The year of Mansur's birth is unknown. His name was suffixed in some early miniatures as Naqqash, which can refer to an artist, painter, or carver, indicating that he came from a family that was in an artistic profession. A single miniature showing 'Babur meeting his sister' (folio 8, National Museum) is attributed to Mansur but he otherwise finds no mention in Babur's memoirs (Baburnama). He was associated with other artists of the period including Basawan, Miskina and Nanha.
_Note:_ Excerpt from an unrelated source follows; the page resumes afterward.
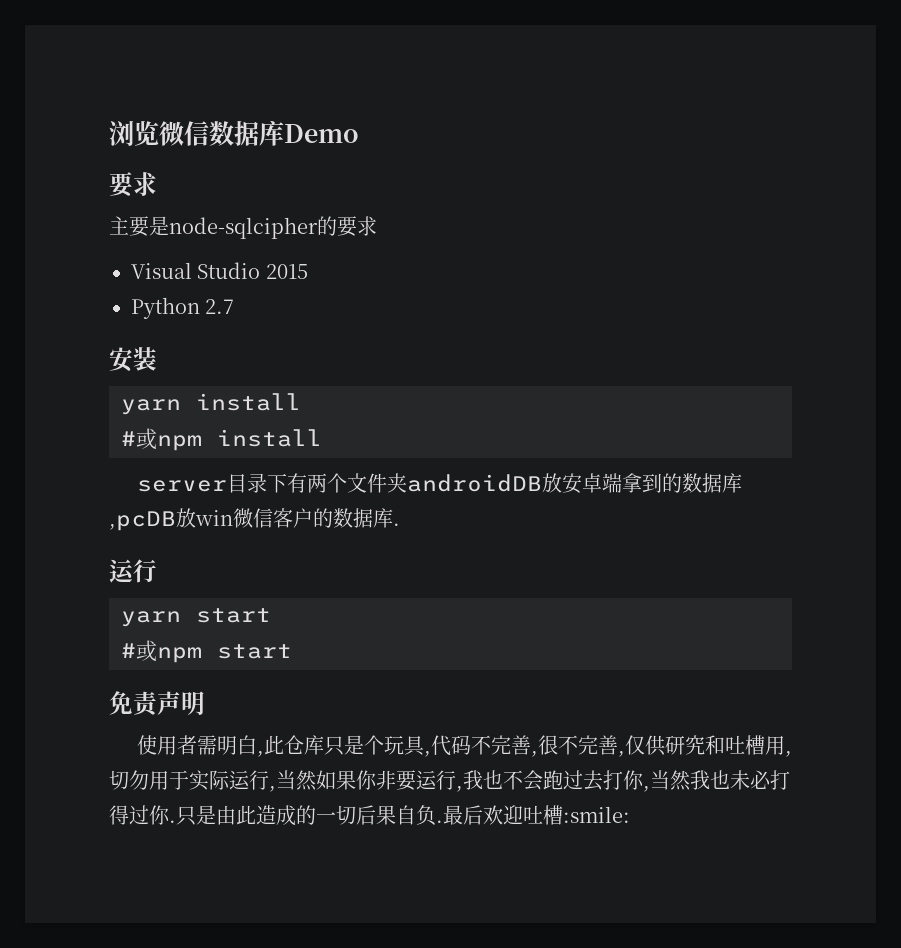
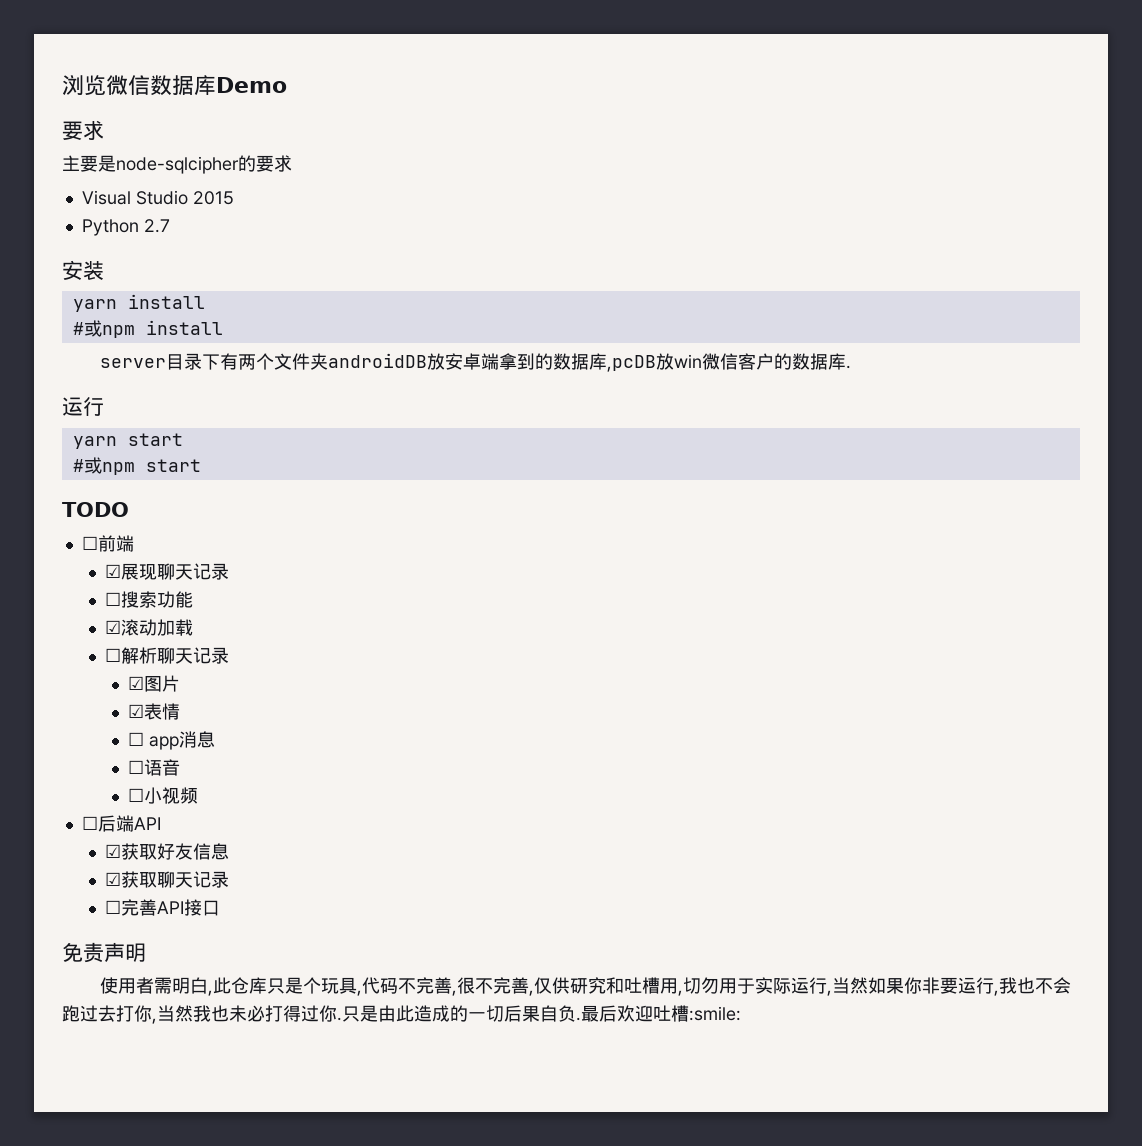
(292, 651) none -> [62,502,129,517] [81,535,134,552] [104,563,229,580] [104,591,193,608] [104,619,193,636] [104,647,229,664] [127,675,180,692] [127,703,180,720] [127,731,215,750] [127,759,180,776] [127,787,198,804] [81,815,161,832] [104,843,229,860] [104,871,229,888] [104,899,220,916] // TODO // ☐前端 // ☑展现聊天记录 // ☐搜索功能 // ☑滚动加载 // ☐解析聊天记录 // ☑图片 // ☑表情 // ☐ app消息 // ☐语音 // ☐小视频 // ☐后端API // ☑获取好友信息 // ☑获取聊天记录 // ☐完善API接口

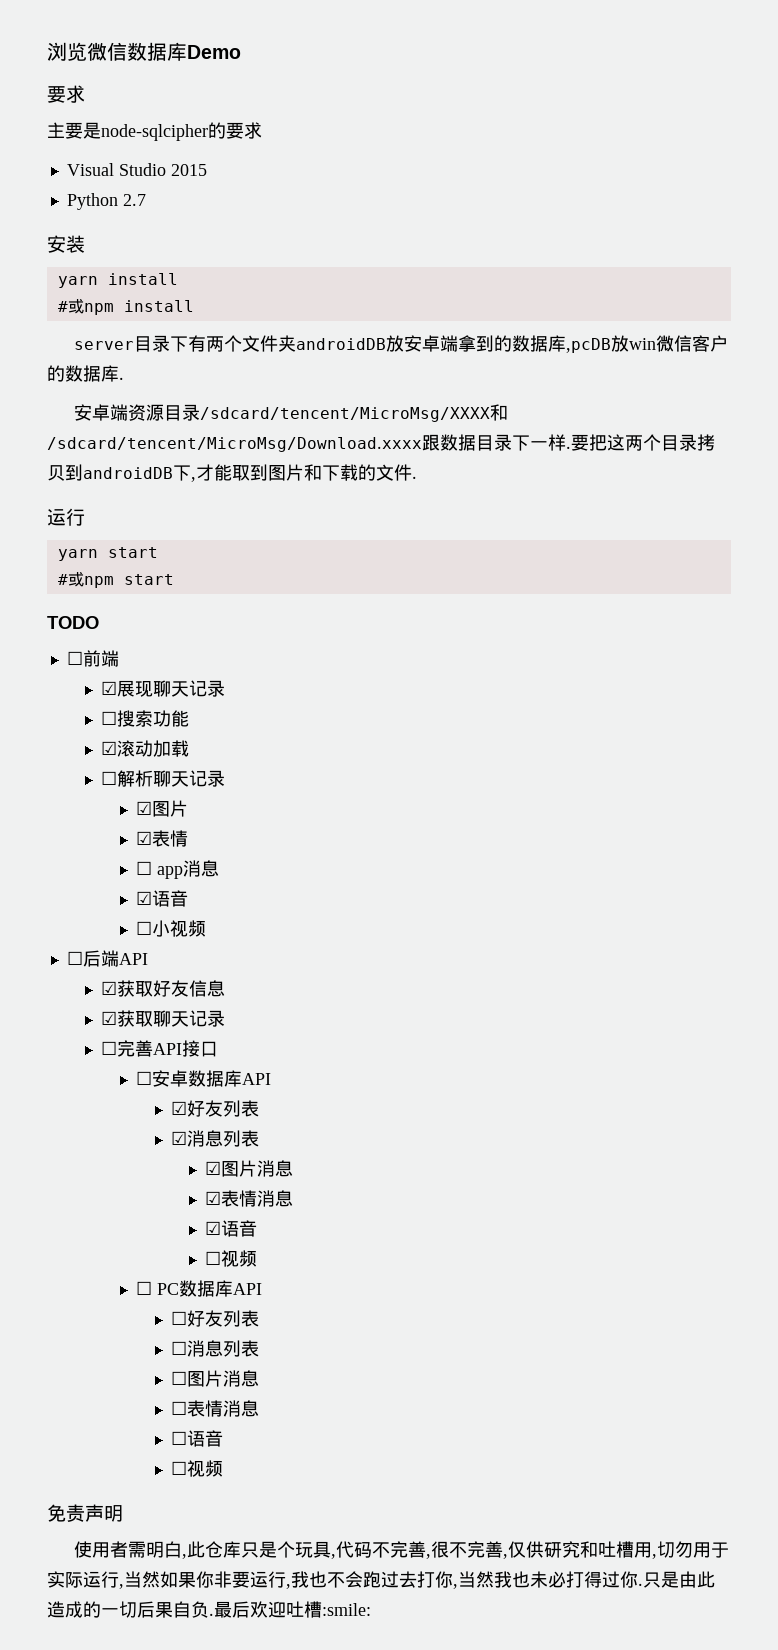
(852, 367) none -> [73,404,508,422] [47,434,715,452] [47,464,417,482] // 安卓端资源目录/sdcard/tencent/MicroMsg/XXXX和/sdcard/tencent/MicroMsg/Download.xxxx跟数据目录下一样.要把这两个目录拷贝到androidDB下,才能取到图片和下载的文件.
[127,760,144,774] ☐ -> [136,891,153,905] ☑
(220, 908) none -> [136,1070,272,1087] [170,1100,259,1117] [170,1130,259,1147] [205,1160,294,1177] [205,1190,294,1207] [205,1220,258,1237] [205,1250,258,1267] [136,1280,263,1297] [170,1310,259,1327] [170,1340,259,1357] [170,1370,259,1387] [170,1400,259,1417] [170,1430,223,1447] [170,1460,223,1477] // ☐安卓数据库API // ☑好友列表 // ☑消息列表 // ☑图片消息 // ☑表情消息 // ☑语音 // ☐视频 // ☐ PC数据库API // ☐好友列表 // ☐消息列表 // ☐图片消息 // ☐表情消息 // ☐语音 // ☐视频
During Akbar's reign he appears to have been involved only as a colourist in the plates for the Book of Akbar (Akbarnama) and his name is not mentioned by Abu'l-Fazl among the list of artists. Akbar followed the principle that all artwork should include the name of the artist on the margin. The British Museum's copy of the Akbarnama (1604) includes some folios (35,110a,110b and 112a) where his name is prefixed with "ustad" (=master), indicating his rise to excellence.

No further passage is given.